Dataset excerpts
########################################

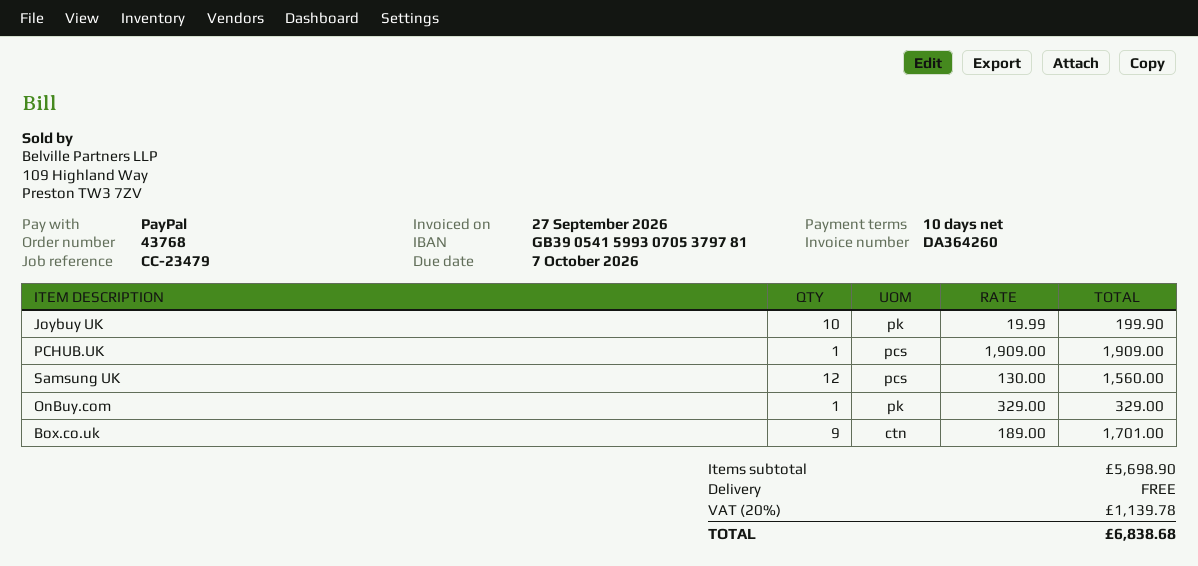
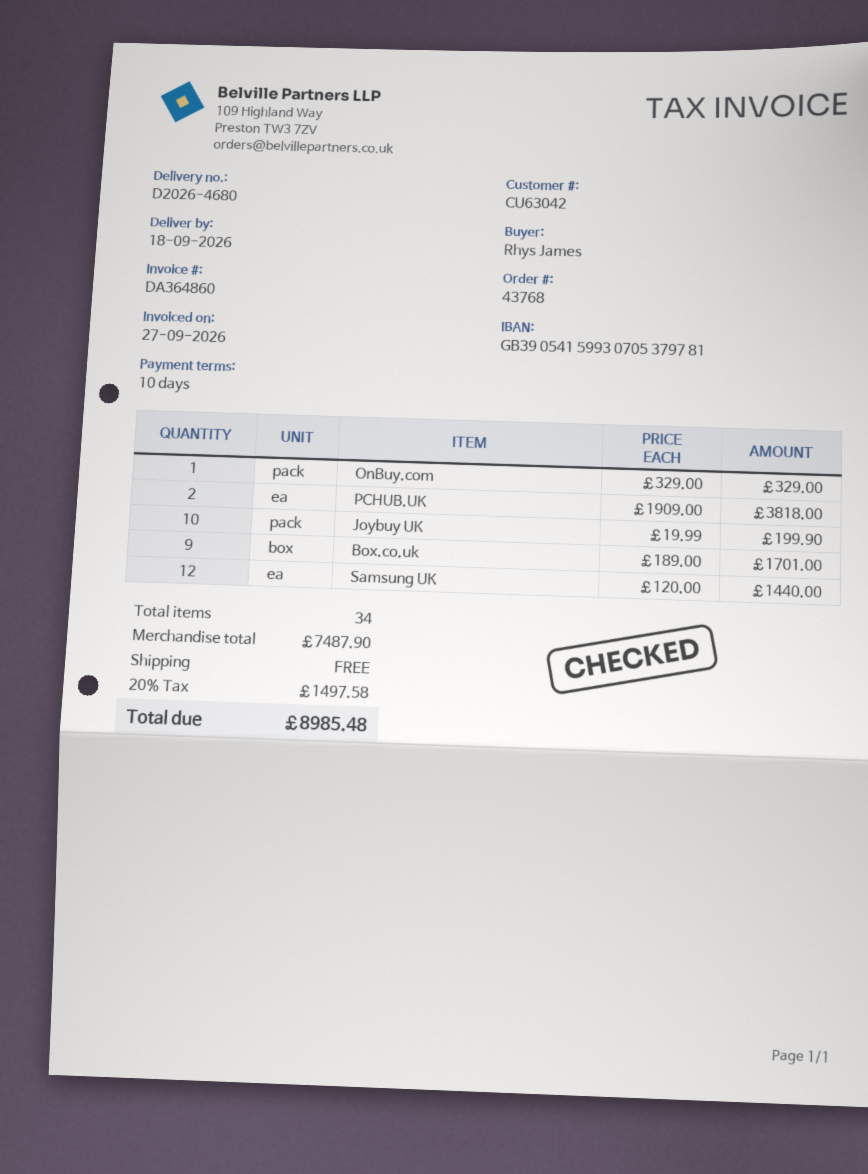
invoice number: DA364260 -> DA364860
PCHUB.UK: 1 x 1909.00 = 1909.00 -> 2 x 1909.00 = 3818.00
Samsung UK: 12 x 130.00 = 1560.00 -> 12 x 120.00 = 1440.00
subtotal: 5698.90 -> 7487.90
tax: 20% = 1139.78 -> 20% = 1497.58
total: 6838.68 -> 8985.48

########################################

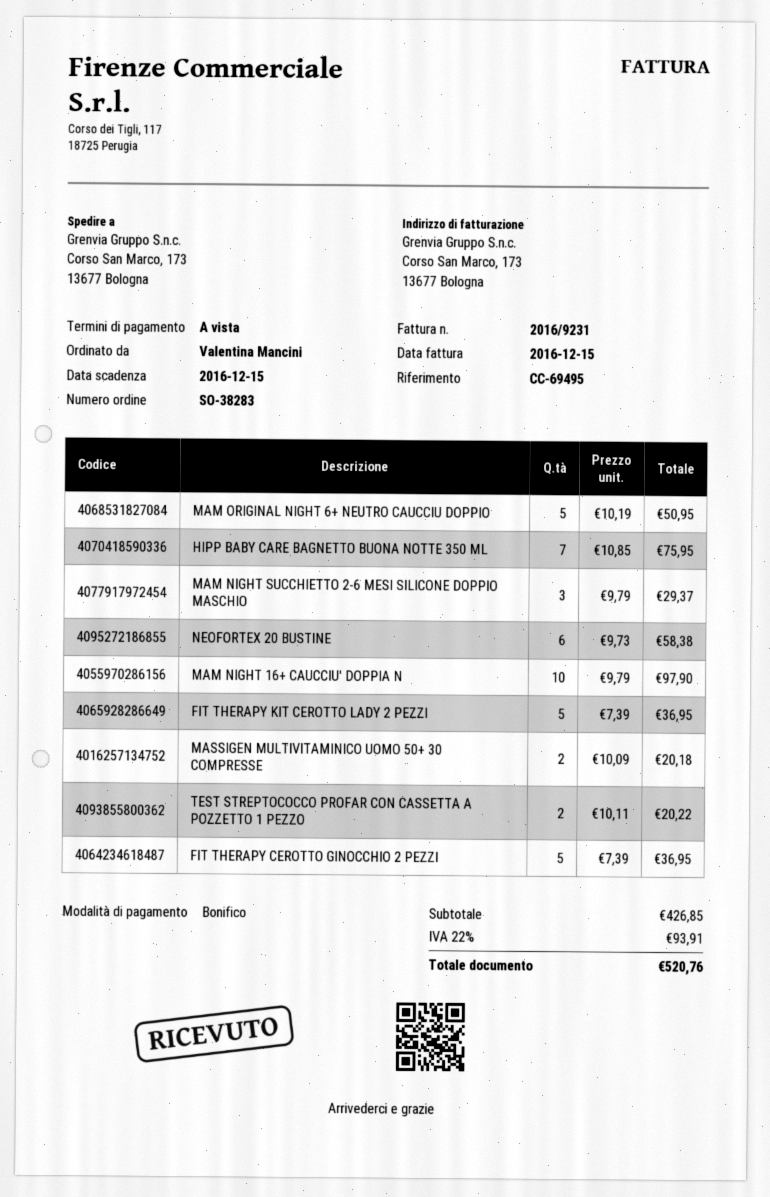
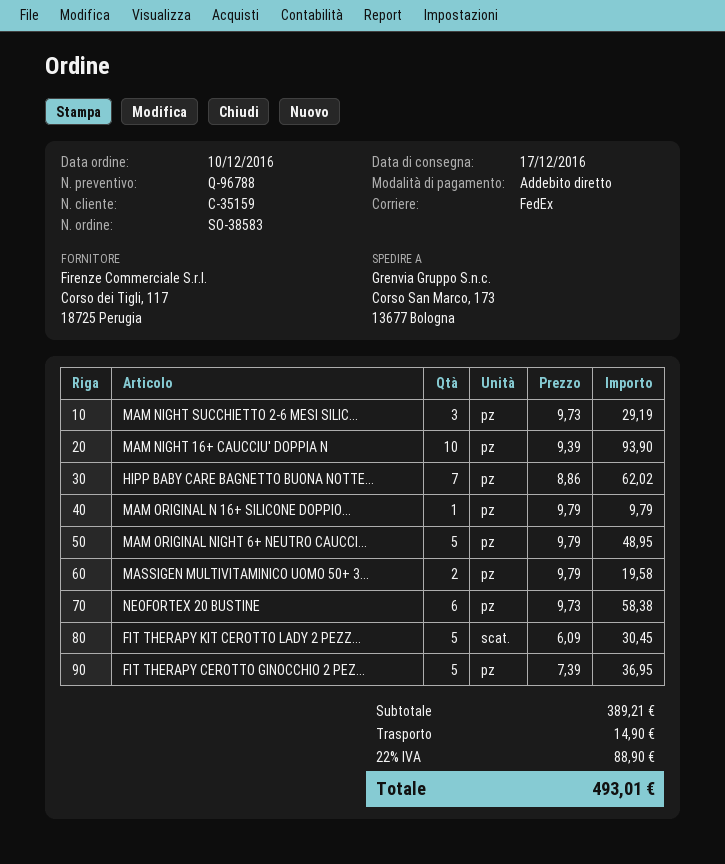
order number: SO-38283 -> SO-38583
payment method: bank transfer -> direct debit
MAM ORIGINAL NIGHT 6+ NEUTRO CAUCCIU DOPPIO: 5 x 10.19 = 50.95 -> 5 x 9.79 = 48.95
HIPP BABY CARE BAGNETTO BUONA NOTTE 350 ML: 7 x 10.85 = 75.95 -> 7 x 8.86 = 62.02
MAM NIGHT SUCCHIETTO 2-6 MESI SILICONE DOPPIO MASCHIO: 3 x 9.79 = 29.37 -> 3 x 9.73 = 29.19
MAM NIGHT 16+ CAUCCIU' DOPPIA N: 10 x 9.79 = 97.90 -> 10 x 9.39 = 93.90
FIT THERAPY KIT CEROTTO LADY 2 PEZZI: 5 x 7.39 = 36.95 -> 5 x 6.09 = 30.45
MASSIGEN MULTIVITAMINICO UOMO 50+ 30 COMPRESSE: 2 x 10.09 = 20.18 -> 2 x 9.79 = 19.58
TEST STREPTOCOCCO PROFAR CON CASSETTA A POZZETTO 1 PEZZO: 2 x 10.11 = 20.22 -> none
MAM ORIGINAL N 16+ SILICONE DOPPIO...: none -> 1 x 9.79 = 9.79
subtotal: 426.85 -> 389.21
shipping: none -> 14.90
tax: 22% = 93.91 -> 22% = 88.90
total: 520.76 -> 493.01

########################################

Problem details
For the material above, reproduce exactly the lines from the line with "MAM ORIGINAL N 16+" to the line with "total: 520.76 -> 493.01", inclusive, and exclude all others.

Output
MAM ORIGINAL N 16+ SILICONE DOPPIO...: none -> 1 x 9.79 = 9.79
subtotal: 426.85 -> 389.21
shipping: none -> 14.90
tax: 22% = 93.91 -> 22% = 88.90
total: 520.76 -> 493.01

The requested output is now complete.